In this tutorial, we show how to use the Predibase SDK to train a recommender system (recsys) model, then take the results from the recsys model and generate personalized outreach emails via generations from open-source LLMs.

<br/>

## Authentication 🔐

The first step is to sign into Predibase.

- If you do not have a Predibase account set up yet, you may sign up for a free account [here](https://predibase.com/free-trial)
- If you already have an account, navigate to Settings -> My Profile and generate a new API token.
- Finally, plug in the generated API token in the code below to authenticate.

In [None]:
pc = PredibaseClient(
    token="API TOKEN HERE"
)

<br/>

## Dataset Preparation 📄

Next we'll prepare the dataset needed to train the model the recsys model. For this demonstration, we will be using the [H&M Personalized Fashion Recommendations](https://www.kaggle.com/competitions/h-and-m-personalized-fashion-recommendations/data)  dataset from Kaggle. For this tutorial, we do not need the images, which are the largest part of the download, so we recommend individually downloading `articles.csv`, `customers.csv`, and `transactions_train.csv` to minimize the download process time. This dataset contains the purchase history of customers across time, along with supporting metadata.

In [None]:
#@title <h3>Authenticate Kaggle</h3> Navigate to https://www.kaggle.com. Then go to the [Account tab of your user profile](https://www.kaggle.com/me/account) and select Create API Token.
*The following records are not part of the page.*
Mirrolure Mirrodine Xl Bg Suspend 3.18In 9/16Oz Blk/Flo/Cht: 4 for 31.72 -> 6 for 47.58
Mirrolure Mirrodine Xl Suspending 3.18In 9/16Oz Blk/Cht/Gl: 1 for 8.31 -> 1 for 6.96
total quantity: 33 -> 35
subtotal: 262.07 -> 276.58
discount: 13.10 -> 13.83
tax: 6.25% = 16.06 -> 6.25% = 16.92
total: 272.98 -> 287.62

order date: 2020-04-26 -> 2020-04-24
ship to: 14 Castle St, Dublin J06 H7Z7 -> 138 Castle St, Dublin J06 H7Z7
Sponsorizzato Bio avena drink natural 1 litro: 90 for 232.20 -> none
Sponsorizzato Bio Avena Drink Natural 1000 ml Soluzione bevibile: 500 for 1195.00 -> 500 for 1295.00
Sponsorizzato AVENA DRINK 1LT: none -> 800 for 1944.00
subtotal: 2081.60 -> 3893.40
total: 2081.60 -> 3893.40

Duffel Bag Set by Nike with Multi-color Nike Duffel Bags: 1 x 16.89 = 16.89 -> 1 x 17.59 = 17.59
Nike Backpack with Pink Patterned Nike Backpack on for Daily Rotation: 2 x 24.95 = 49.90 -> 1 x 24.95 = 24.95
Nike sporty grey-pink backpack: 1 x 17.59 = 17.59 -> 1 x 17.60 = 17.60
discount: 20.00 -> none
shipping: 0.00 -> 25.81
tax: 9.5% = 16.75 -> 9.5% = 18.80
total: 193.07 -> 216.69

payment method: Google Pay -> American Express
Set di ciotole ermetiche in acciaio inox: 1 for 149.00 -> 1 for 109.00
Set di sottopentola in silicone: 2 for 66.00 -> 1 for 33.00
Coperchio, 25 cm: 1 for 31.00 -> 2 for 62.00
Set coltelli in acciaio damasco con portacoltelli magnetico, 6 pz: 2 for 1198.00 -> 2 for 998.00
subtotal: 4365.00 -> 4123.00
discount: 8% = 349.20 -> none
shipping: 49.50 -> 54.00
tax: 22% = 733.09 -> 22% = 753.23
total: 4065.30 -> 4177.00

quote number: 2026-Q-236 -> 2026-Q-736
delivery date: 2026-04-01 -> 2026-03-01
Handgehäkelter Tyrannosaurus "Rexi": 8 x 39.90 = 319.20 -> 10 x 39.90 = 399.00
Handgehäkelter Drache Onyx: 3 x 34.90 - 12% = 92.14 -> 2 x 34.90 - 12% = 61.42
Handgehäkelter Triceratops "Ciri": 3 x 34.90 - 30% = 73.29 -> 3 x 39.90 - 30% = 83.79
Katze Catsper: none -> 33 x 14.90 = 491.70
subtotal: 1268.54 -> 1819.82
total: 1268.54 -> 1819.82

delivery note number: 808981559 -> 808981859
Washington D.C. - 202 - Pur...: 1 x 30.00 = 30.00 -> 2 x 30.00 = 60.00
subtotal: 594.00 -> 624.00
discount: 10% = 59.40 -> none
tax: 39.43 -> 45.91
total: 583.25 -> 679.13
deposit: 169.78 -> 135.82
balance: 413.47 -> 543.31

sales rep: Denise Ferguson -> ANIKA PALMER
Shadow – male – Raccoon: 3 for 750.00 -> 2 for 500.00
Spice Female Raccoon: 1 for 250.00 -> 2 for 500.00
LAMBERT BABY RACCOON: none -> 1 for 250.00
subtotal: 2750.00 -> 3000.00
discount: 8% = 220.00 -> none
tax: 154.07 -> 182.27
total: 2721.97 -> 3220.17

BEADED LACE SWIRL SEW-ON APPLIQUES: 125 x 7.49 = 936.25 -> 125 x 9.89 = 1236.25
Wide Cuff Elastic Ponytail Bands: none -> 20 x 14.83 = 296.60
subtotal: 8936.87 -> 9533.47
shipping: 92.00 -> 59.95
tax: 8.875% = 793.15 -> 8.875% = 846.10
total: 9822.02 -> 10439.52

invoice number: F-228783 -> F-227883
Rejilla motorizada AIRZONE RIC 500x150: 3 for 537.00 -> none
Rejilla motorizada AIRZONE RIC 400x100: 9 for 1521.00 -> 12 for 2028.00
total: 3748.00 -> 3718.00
This will trigger the download of kaggle.json, a file containing your API credentials. Then run this cell to upload kaggle.json to your Colab runtime.
uploaded = files.upload()

for fn in uploaded.keys():
  print('User uploaded file "{name}" with length {length} bytes'.format(
      name=fn, length=len(uploaded[fn])))

# Then move kaggle.json into the folder where the API expects to find it.
!mkdir -p ~/.kaggle/ && mv "{fn}" ~/.kaggle/kaggle.json && chmod 600 ~/.kaggle/kaggle.json

### Load data
Agree to the [Kaggle competition rules](https://www.kaggle.com/competitions/h-and-m-personalized-fashion-recommendations/data) before continuing with the following cells.

In [None]:
! kaggle competitions download --quiet -c h-and-m-personalized-fashion-recommendations -f 'articles.csv'
! kaggle competitions download --quiet -c h-and-m-personalized-fashion-recommendations -f 'customers.csv'
! kaggle competitions download --quiet -c h-and-m-personalized-fashion-recommendations -f 'transactions_train.csv'
! unzip -q -o articles.csv.zip
! unzip -q -o customers.csv.zip
! unzip -q -o transactions_train.csv.zip

In [None]:
articles_df = pd.read_csv("articles.csv")
customers_df = pd.read_csv("customers.csv")
transactions_df = pd.read_csv("transactions_train.csv")

### Sampling
First, we sample the dataset here because of scale. The `transactions_df` has ~31.8 million rows and ~1.3 million unique customers. This is great for training a very strong model, however, processing this data will take considerably longer. For the purposes of this tutorial, we are sampling in the following ways:
- Sample from transactions that occured after August 21st, 2020
- Sample from customers who purchased 10 or more items after August 21st, 2020
- Select 500 customers

In [None]:
# Convert transaction date column to datetime object
transactions_df["t_dat"] = pd.to_datetime(transactions_df.t_dat)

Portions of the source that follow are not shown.